Caroline Ven plaide pour la création d'une alliance stratégique pour la santé, réunissant divers acteurs afin de stimuler l'innovation: “Nous devons abandonner les approches cloisonnées et adopter une méthode plus intégrée impliquant toutes les parties prenantes.” Nathalie Moll acquiesce: “Le secteur a besoin d'une politique cohérente pour répondre aux besoins des 27 États membres. Ce n'est qu'avec une approche intégrée que l'Europe pourra préserver sa position de leader pharmaceutique.”
Caroline Ven donne des exemples concrets de ce qu'elle entend par alliance stratégique pour la santé, soulignant au passage que la collaboration entre entreprises pharmaceutiques et hôpitaux ne suffit pas. “Les instituts de recherche et les organismes publics doivent renforcer leurs connexions et tirer parti d'accélérateurs d'innovation comme l'intelligence artificielle et le machine learning afin de parvenir à des avancées plus rapides. En outre, des partenariats public-privé doivent pouvoir être négociés.

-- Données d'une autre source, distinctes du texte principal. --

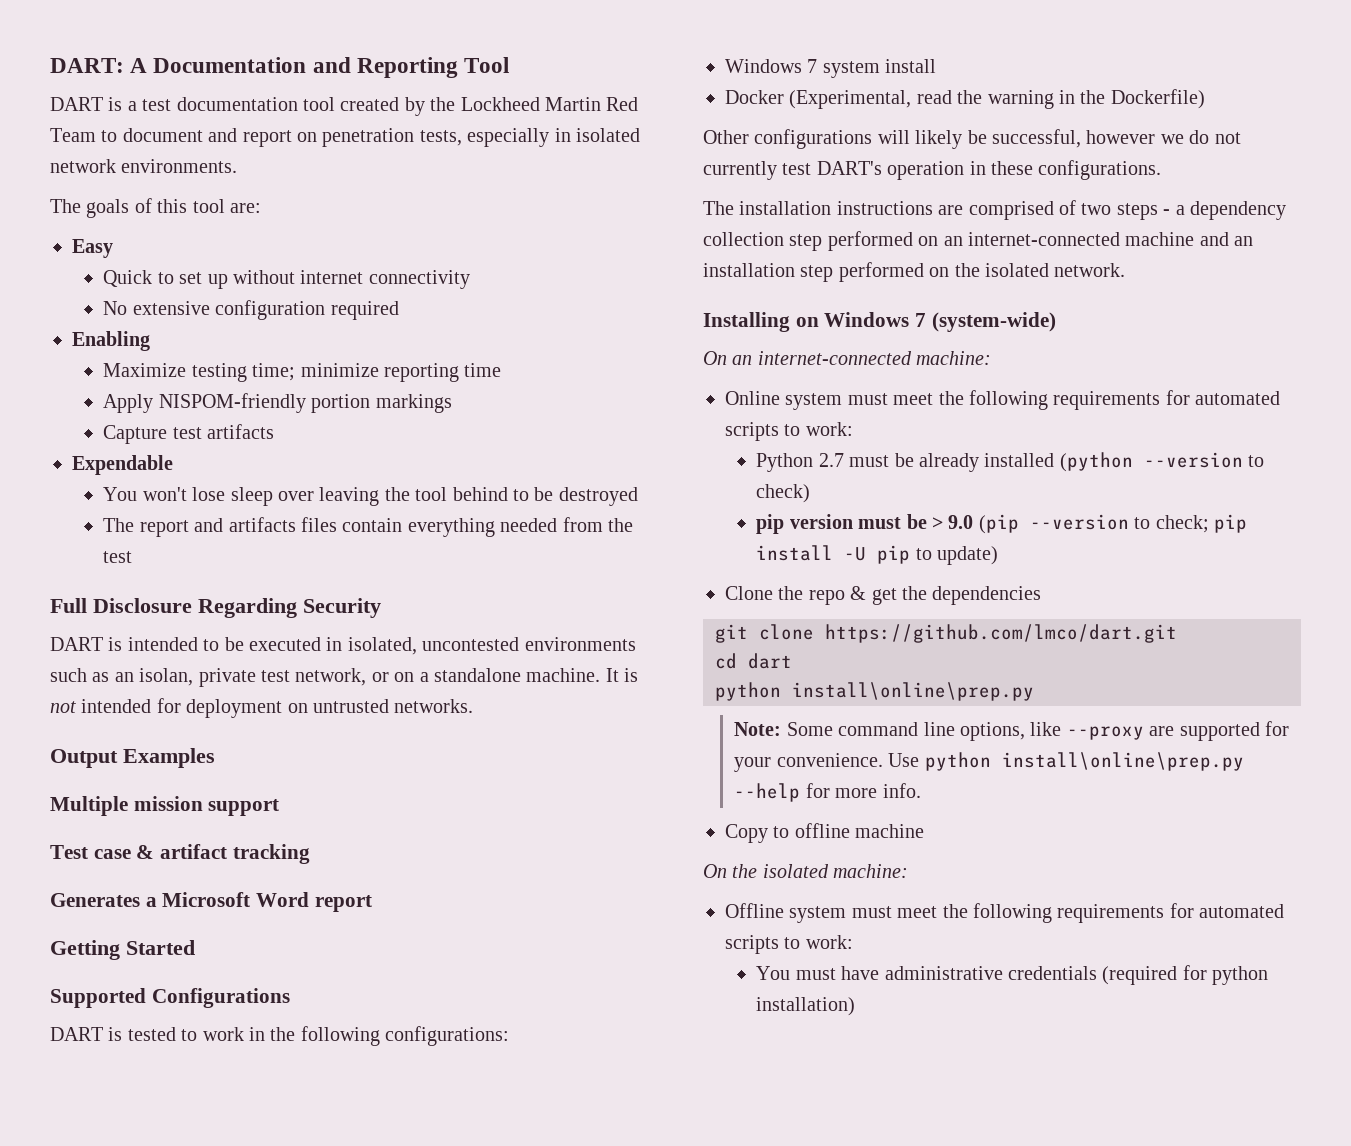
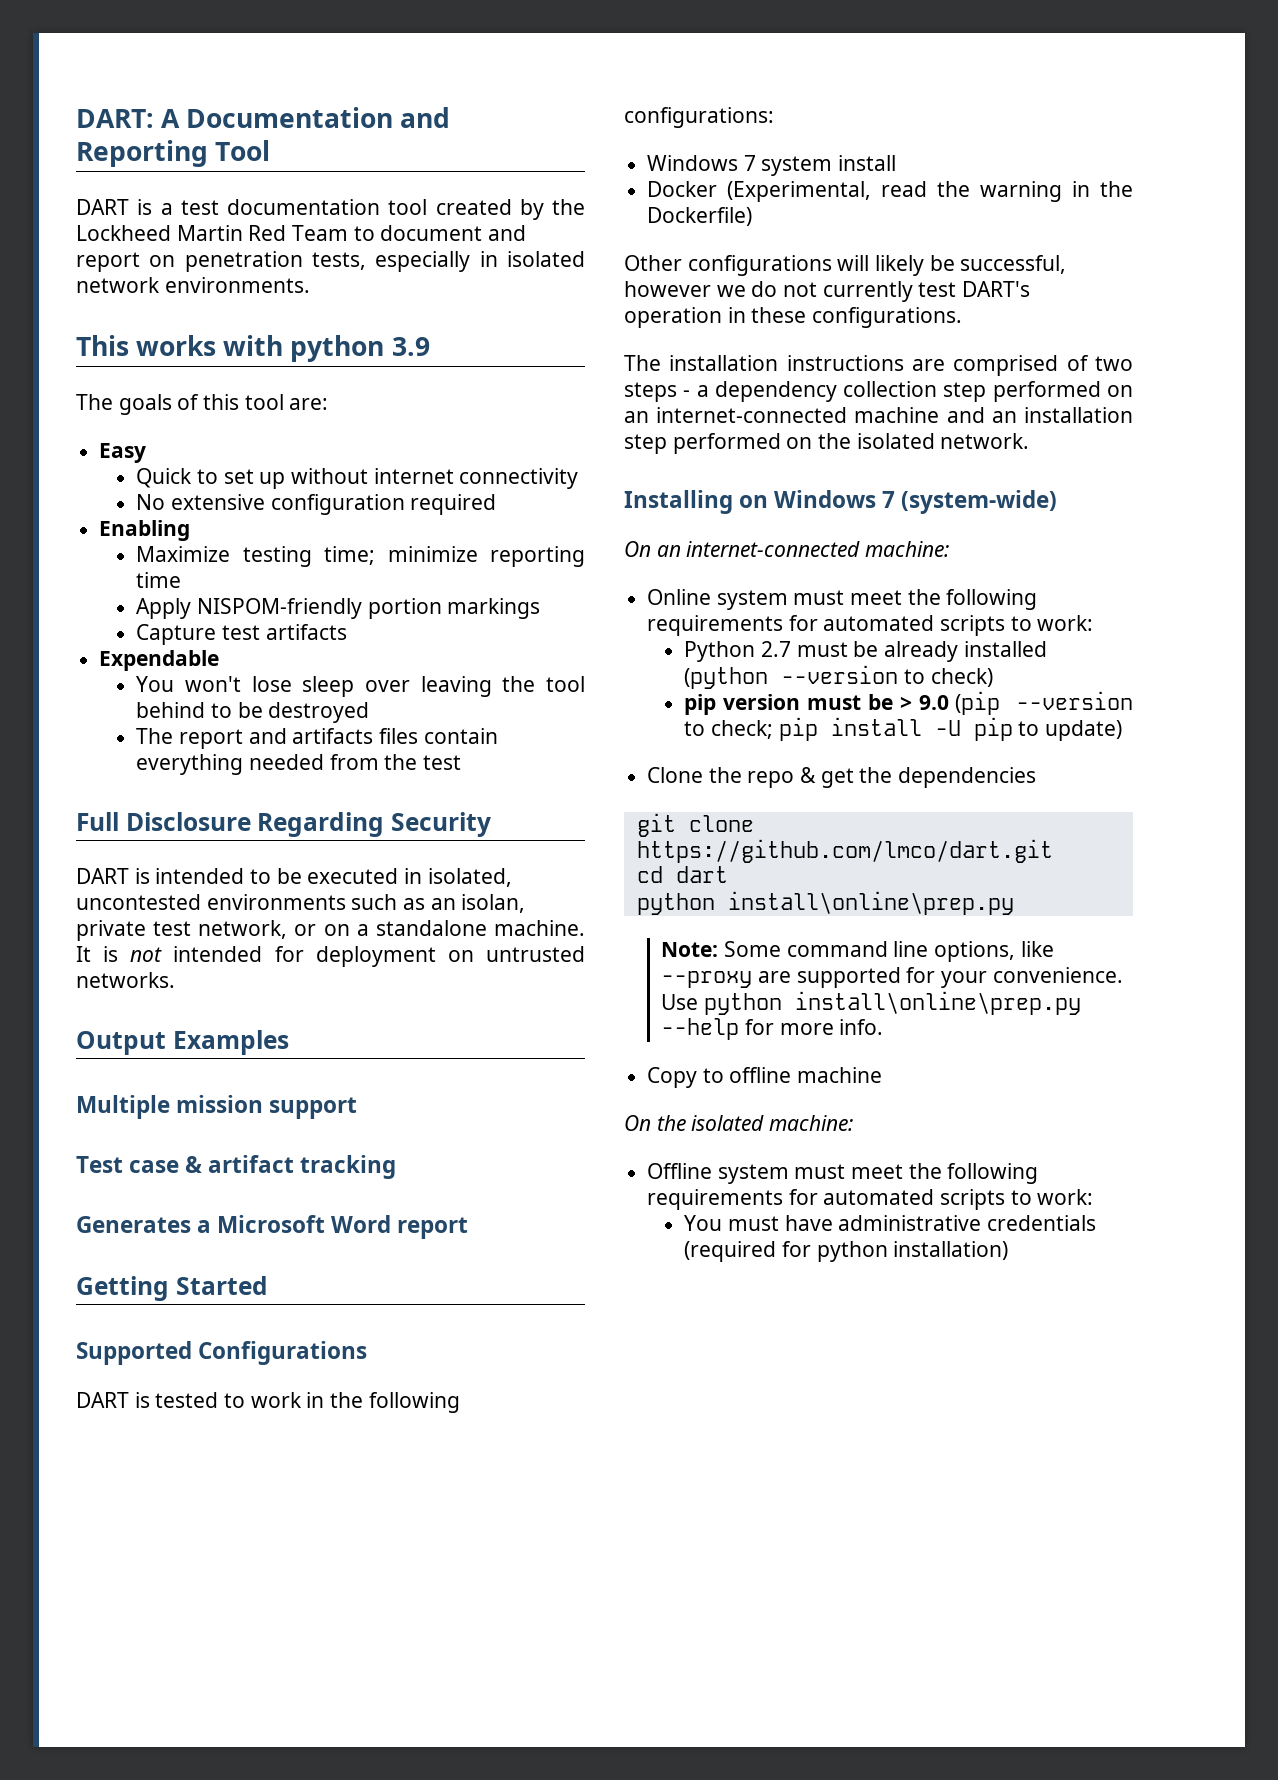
(238, 166) none -> [76,335,430,362] // This works with python 3.9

Ce n'est qu'en brisant les barrières que nous pourrons innover plus rapidement et obtenir de meilleurs résultats pour les patients. Last but not least, il est crucial de réintroduire des procédures d'approbation plus courtes et flexibles, afin de rendre l'Europe à nouveau attrayante pour les entreprises pharmaceutiques et de garantir les meilleurs soins à ses citoyens.”